Predicting Housing Prices in Ames, Iowa using Machine Learning Techniques
Providing accurate valuation of home prices is an integral function of modern day online real-estate marketplace platforms such as Zillow and Redfin. Homebuyers rely on these estimations to gain quick insight into the current market and to plan their purchases while sellers refer to them to set expectations. Especially in the case of flippers and iBuyers (which Zillow ceased its operation in back in October 2021), having accurate estimations of the housing prices is likely the most important factor in being able to turn a profit. The task of accurately estimating housing prices is far from trivial since many factors can contribute to a shift in value and to various degrees. Therefore, it makes sense to utilize machine learning techniques to uncover the intricate relationships between the various features and the home value.
The goal of this project is take on the role of a real estate database company looking to arrive at a machine learning model that produces the most accurate housing price predictions. The dataset from the famous Kaggle competition on Ames housing price predictions will be used to evaluate the performance of various machine learning models as well as tunable parameters and the best combination will be used for the submission to the competition.
Data Cleaning and Feature Engineering
The dataset is comprised of a 50/50 split for training and testing set on around 3000 entries with 79 features. Based on the competition setup, the evaluation of the models will be performed on the training set and the testing set will only be used for the predictions submission.
As a first step, the training and testing set were combined and checked for duplicate entries. No duplicate entries were found.
It is also important to ensure the data type of the features are correct. All feature types are correct with the exception of "MSSubClass" which is a code to identify the type of dwelling and should be a categorical feature instead of numeric.

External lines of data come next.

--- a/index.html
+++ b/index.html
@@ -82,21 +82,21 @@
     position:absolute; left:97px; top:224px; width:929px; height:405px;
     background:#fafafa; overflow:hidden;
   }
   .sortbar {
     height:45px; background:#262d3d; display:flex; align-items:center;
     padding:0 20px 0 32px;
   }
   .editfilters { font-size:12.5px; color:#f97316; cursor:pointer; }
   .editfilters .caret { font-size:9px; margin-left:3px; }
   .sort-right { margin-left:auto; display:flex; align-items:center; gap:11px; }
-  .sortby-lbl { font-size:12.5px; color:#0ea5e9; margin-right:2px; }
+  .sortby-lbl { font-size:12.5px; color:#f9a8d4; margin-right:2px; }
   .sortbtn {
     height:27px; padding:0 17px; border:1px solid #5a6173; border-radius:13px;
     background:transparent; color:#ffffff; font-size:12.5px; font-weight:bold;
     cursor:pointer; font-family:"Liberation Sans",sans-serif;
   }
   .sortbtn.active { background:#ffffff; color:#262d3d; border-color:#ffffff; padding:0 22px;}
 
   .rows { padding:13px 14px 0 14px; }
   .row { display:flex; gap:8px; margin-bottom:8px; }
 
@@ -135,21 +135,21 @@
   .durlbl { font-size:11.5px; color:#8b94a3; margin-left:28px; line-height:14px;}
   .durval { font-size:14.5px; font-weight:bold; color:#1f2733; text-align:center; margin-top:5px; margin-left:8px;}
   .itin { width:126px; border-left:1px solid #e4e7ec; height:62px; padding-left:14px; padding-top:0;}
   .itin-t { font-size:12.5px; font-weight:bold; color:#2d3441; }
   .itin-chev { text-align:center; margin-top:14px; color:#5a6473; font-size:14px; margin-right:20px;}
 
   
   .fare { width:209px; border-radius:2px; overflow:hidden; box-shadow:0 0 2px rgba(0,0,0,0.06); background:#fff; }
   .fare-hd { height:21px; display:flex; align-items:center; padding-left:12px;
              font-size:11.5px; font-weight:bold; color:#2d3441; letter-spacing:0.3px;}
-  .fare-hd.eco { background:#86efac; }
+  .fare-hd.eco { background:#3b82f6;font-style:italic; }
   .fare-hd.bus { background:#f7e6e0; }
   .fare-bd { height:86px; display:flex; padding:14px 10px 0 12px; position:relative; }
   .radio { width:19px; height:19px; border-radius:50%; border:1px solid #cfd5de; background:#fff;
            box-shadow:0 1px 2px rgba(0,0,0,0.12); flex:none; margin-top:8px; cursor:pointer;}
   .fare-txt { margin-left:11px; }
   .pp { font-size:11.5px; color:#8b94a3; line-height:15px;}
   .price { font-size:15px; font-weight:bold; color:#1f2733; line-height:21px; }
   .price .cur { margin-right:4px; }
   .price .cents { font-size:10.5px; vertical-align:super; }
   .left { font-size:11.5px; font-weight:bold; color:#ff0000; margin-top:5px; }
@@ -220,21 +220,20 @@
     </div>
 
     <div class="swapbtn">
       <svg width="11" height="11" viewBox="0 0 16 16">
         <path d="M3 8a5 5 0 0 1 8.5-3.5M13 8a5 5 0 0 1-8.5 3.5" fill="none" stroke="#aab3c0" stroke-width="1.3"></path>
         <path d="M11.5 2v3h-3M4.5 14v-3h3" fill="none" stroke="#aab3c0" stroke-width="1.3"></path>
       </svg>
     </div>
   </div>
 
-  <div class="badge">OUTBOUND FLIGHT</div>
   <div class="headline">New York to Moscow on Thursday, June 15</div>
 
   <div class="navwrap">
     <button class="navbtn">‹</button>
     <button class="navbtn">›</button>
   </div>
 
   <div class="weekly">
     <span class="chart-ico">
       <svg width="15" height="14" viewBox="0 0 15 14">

Resolving Missing Values/NAs
The following features had missing values and were resolved in the stated way.
- Utilities (Type of utilities available): Impute with “AllPub” since it’s the most common by far.
- GarageYrBlt (Year garage was built): Impute with “YearBuilt” since they almost always coincide.

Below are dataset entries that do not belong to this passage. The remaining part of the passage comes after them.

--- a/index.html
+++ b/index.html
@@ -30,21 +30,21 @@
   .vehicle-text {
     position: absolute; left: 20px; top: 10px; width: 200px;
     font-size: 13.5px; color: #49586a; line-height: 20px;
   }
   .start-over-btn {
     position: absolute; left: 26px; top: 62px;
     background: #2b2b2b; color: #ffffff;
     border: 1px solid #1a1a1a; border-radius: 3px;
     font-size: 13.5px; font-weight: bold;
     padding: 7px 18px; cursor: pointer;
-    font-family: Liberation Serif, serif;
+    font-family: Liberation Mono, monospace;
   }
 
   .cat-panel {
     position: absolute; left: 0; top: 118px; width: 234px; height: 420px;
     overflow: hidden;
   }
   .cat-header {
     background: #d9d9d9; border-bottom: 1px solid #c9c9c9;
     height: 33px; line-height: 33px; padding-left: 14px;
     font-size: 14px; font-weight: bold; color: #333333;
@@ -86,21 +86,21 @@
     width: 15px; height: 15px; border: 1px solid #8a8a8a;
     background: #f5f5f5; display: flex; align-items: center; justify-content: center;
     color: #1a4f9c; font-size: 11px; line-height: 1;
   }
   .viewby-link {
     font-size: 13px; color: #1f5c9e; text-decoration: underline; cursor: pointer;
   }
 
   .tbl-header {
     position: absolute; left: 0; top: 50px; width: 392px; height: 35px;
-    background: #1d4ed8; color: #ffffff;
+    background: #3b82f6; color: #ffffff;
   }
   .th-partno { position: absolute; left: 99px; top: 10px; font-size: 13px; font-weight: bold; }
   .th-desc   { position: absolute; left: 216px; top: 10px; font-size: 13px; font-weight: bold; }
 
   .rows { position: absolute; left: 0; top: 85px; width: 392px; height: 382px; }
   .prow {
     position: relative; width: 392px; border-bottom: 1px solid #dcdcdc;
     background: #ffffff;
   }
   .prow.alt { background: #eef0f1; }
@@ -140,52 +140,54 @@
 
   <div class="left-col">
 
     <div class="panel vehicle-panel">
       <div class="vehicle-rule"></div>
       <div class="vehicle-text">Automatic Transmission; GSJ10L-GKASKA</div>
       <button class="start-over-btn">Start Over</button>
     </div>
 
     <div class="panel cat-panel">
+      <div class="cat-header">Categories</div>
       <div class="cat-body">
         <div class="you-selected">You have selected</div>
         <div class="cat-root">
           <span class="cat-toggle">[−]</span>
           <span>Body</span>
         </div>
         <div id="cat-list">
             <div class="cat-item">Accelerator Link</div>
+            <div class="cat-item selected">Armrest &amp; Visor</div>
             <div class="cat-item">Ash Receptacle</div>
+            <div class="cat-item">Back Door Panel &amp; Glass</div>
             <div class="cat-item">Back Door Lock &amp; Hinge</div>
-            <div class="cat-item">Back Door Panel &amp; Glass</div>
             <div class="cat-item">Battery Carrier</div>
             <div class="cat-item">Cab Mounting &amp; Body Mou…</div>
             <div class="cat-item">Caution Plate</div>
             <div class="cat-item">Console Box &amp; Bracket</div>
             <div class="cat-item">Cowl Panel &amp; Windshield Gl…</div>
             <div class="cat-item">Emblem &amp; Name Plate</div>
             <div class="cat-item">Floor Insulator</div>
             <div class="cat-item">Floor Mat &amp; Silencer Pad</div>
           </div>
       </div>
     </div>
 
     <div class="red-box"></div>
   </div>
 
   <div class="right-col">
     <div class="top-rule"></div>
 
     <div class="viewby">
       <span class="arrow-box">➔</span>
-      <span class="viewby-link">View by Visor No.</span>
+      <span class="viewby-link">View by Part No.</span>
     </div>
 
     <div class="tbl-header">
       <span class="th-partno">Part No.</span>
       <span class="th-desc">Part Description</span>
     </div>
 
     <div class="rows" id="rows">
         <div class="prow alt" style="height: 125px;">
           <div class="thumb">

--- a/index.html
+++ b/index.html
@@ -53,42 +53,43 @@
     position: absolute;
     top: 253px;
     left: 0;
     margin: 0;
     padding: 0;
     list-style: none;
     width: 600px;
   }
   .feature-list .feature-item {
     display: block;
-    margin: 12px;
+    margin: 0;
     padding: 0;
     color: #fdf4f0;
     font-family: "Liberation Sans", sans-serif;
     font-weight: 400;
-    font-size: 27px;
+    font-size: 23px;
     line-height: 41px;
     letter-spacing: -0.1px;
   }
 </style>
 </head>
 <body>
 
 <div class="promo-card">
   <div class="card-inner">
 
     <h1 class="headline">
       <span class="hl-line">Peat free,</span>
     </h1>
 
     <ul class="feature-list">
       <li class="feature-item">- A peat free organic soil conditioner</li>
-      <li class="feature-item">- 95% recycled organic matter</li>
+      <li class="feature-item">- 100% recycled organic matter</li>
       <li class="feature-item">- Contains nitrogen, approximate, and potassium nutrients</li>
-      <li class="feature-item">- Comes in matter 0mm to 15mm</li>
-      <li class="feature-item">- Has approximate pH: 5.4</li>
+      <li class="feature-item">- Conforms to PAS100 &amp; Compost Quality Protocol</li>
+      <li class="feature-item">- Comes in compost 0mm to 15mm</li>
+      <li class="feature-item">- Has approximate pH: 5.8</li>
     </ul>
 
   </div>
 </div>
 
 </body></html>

- Exterior1st & Exterior2nd (Exterior coverings on house): Impute both with “VinylSd” since it’s the most common.
- MasVnrType & MasVnrArea (Masonry veneer type and area): For cases where both are NA, impute with None and 0. For one entry with area, impute type as “BrkFace” since it’s the most common.
- Bsmt (Basement) variables: Two entries with no basement but values are NA instead of 0, change to 0.
- Functional (Home functionality): Impute with “Typ” since it’s the most common.
- KitchenQual (Kitchen quality): Impute with “TA” since it’s the most common.
- GarageCars & GarageArea: Replace with 0.
LotFrontage (Linear feet of street connected to property) had a very high number of NA’s (259 in training set and 227 in testing set). Simply replacing NA’s with 0 seems to be a bad idea, especially since LotArea is not 0 and every LotConfig and LotShape has NA’s, including “FR2”, “FR3” and “Reg”. Logically speaking, would expect LotFrontage to be relatively highly correlated to LotArea. Study scatter plot to see if this is indeed the case. Only look at units with LotArea <= 20000 to avoid outliers and only LotShapes of Reg and IR1 since most units are of those two types.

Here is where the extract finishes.